I was going to submit this recipe to the "We Do Chew Our Food" pie review, but I wanted to post it here because it's one of the dishes of which I'm most proud. I invented it from scratch!
Cindy's I-can't-believe-it's-not-meat pies
Mix 1 cup of TVP mince with 1 cup of hot water, and set it aside to fluff up.
Finely chop a small onion, and about a cup of mushrooms. Mince or chop 3 cloves of garlic.
Heat 2 tablespoons of oil in a reasonably large saucepan. Cook the onions and garlic until the onion starts browning. Add a tablespoon of flour and keep stirring so that it doesn't stick to the bottom. Next you need about 2 cups of liquid: try any combination you like of stock, red wine, milk or plain ol' water. Keep stirring for a bit, and the liquid should thicken. Next flavour that gravy up: try vinegar, soy sauce, sesame oil, worcestershire sauce, chopped herbs. There's gotta be black pepper. Make sure you taste it and adjust the flavours to your preference.
Now that you know how to make gravy, I'll tell you that you can just buy a sachet of Gravox and add hot water.
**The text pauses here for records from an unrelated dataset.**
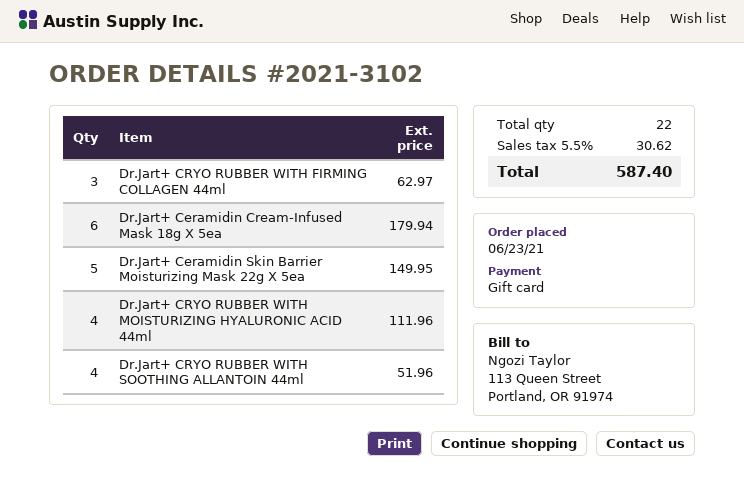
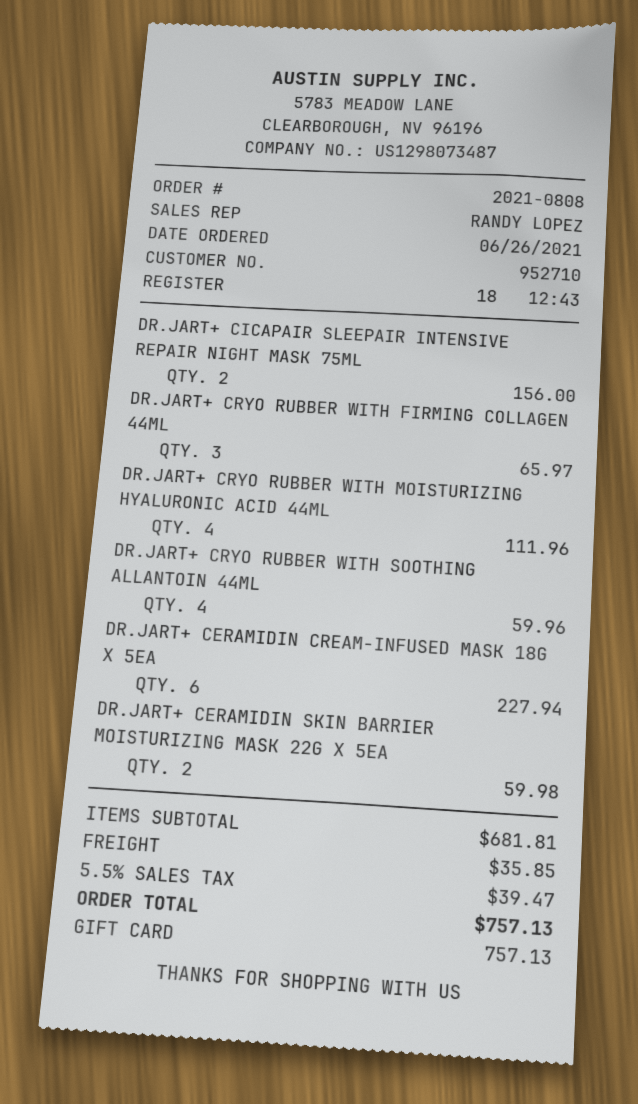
order number: 2021-3102 -> 2021-0808
order date: 2021-06-23 -> 2021-06-26
Dr.Jart+ CRYO RUBBER WITH FIRMING COLLAGEN 44ml: 3 for 62.97 -> 3 for 65.97
Dr.Jart+ Ceramidin Cream-Infused Mask 18g X 5ea: 6 for 179.94 -> 6 for 227.94
Dr.Jart+ Ceramidin Skin Barrier Moisturizing Mask 22g X 5ea: 5 for 149.95 -> 2 for 59.98
Dr.Jart+ CRYO RUBBER WITH SOOTHING ALLANTOIN 44ml: 4 for 51.96 -> 4 for 59.96
DR.JART+ CICAPAIR SLEEPAIR INTENSIVE REPAIR NIGHT MASK 75ML: none -> 2 for 156.00
shipping: none -> 35.85
tax: 5.5% = 30.62 -> 5.5% = 39.47
total: 587.40 -> 757.13

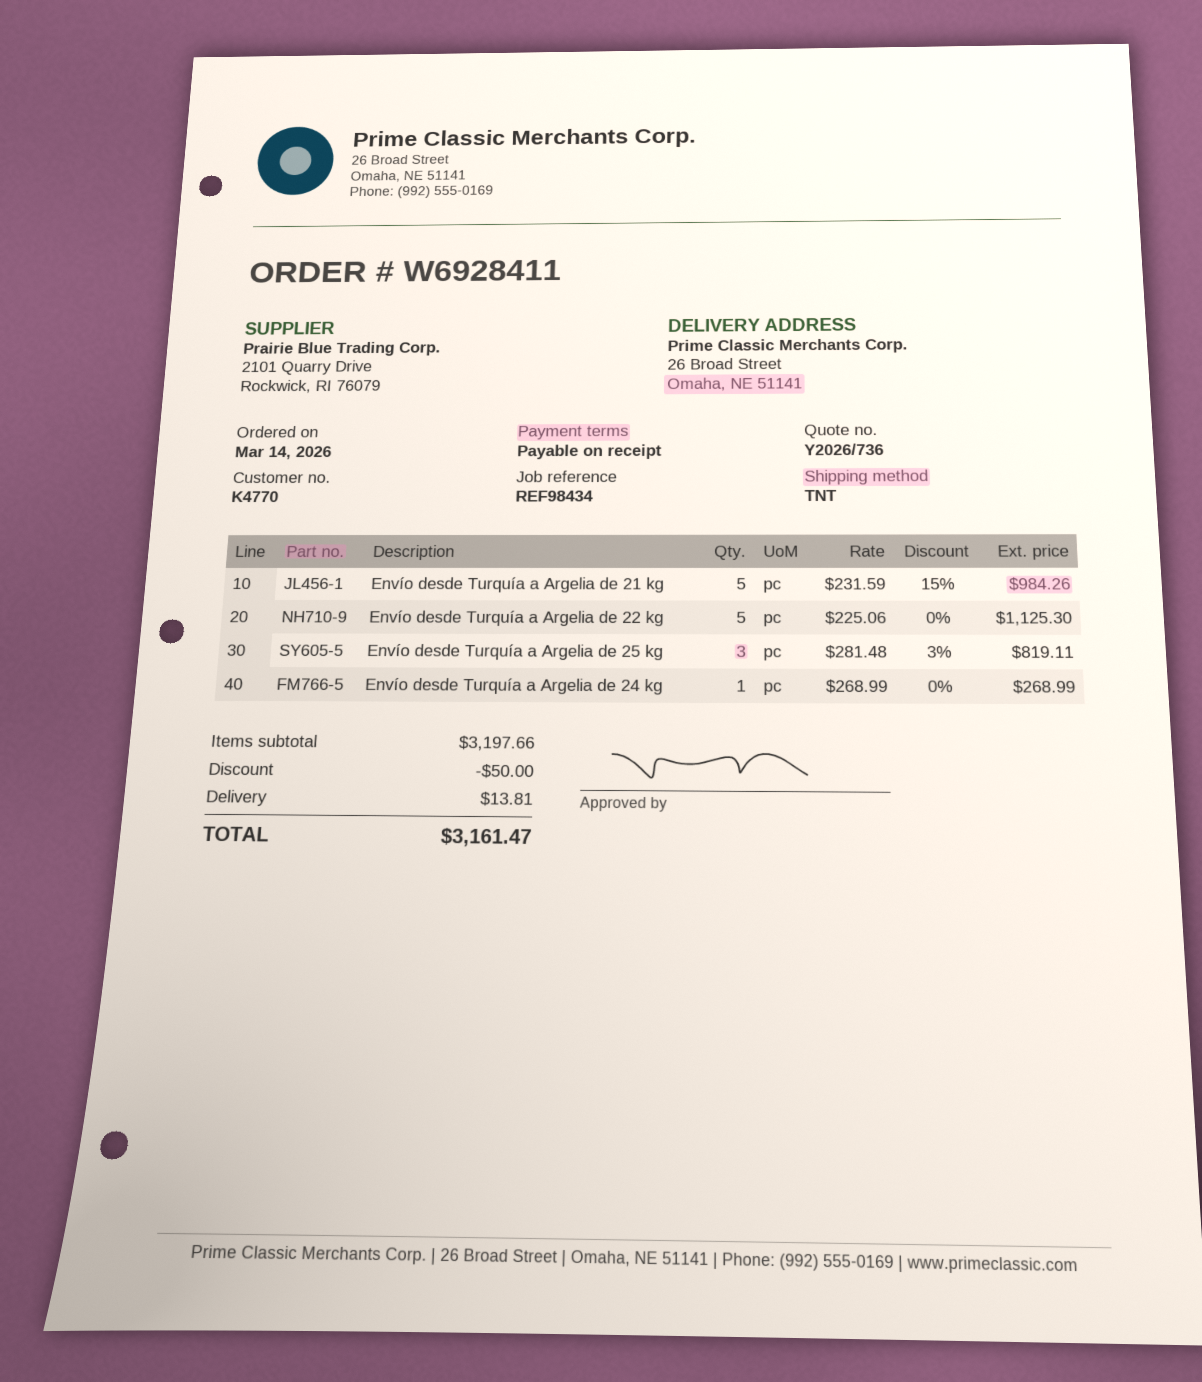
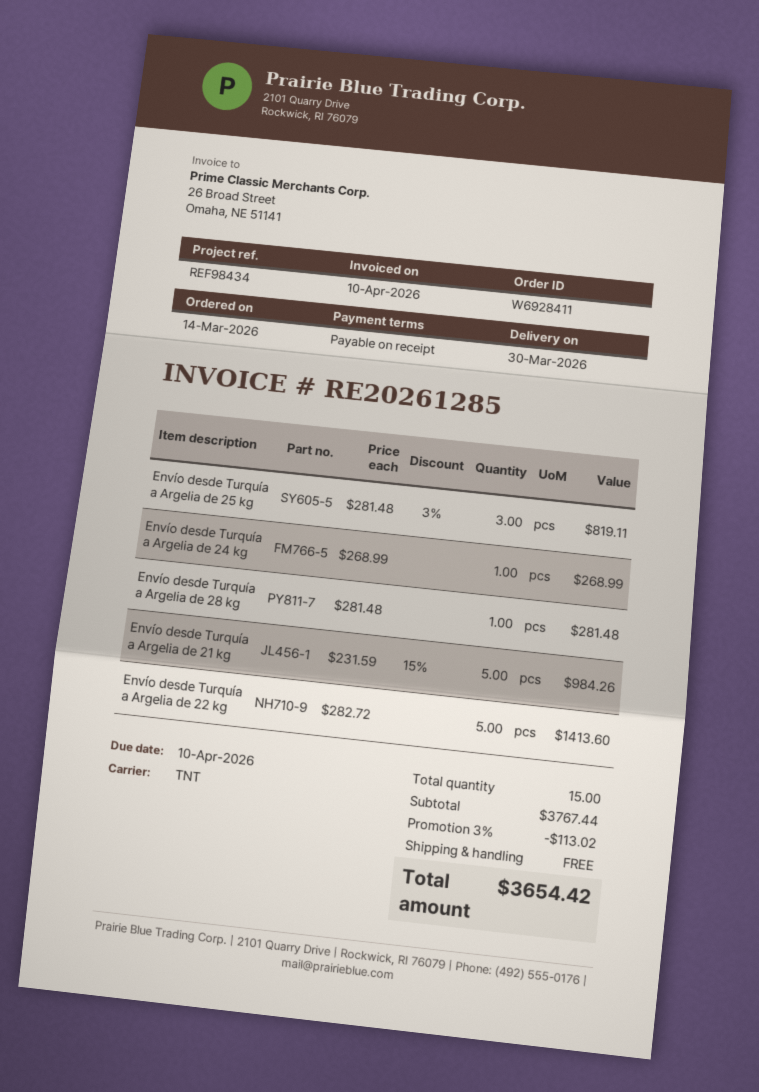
Envío desde Turquía a Argelia de 22 kg: 5 x 225.06 = 1125.30 -> 5 x 282.72 = 1413.60
Envío desde Turquía a Argelia de 28 kg: none -> 1 x 281.48 = 281.48
subtotal: 3197.66 -> 3767.44
discount: 50.00 -> 113.02
shipping: 13.81 -> 0.00
total: 3161.47 -> 3654.42

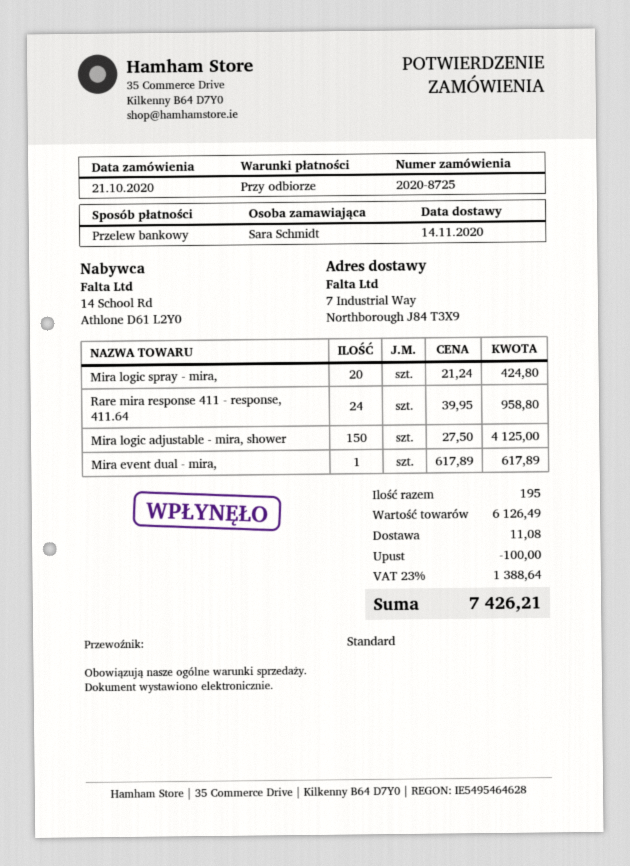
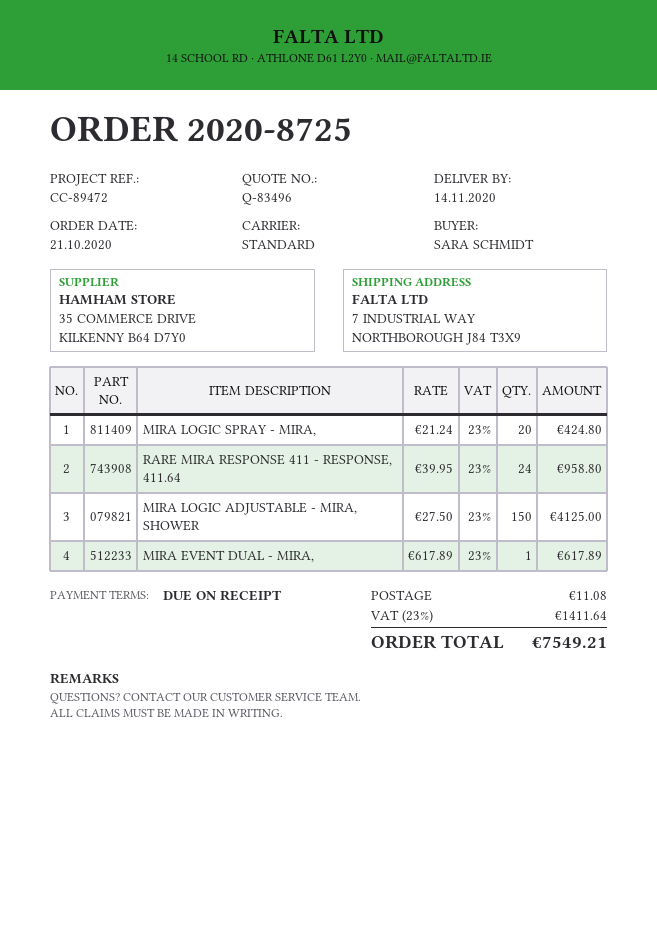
discount: 100.00 -> none
tax: 23% = 1388.64 -> 23% = 1411.64
total: 7426.21 -> 7549.21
It sure ain't any worse than what you'll get in a meat pie.
Take the gravy off the heat and stir in the mushrooms and the TVP. Set the oven to 200 degrees.
Thaw out three sheets of puff pastry. I'm thinking of the standard ones that are about 25cm x 25 cm, at the supermarket. Grease up a muffin tray, then cut the pastry sheets into four squares each. Gently mold the pastry squares into the muffin cups and spoon about 2 tablespoons of the mince mix into each one. It's tempting, but don't fill them up too much or they'll overflow in the oven. Fold up the corners and pinch them together a bit, but allow some gaps for steam to escape. If you've got little pie dishes or you want the traditional flat-top look, go ahead: I just find this approach easy, it doesn't waste any pastry, and I don't need to buy any extra dishes. Bake the mini-pies for about 30 minutes, or until the pastry is golden and a bit flaky. If you haven't experimented and got the filling levels right, consider putting an extra tray under the muffin pan to catch any overflow.
Serve with lots of sauce! We are a divided household on the sauce issue, with Michael preferring Worcestershire. I'm more of a traditional tomato girl, myself. This time I still had some home-made arrabbiatta sauce in the freezer as a slightly gourmet treat. Our favourite sides are garlic mashed potato and wilted spinach leaves.
It's official: vegetarianism is no longer unAustralian.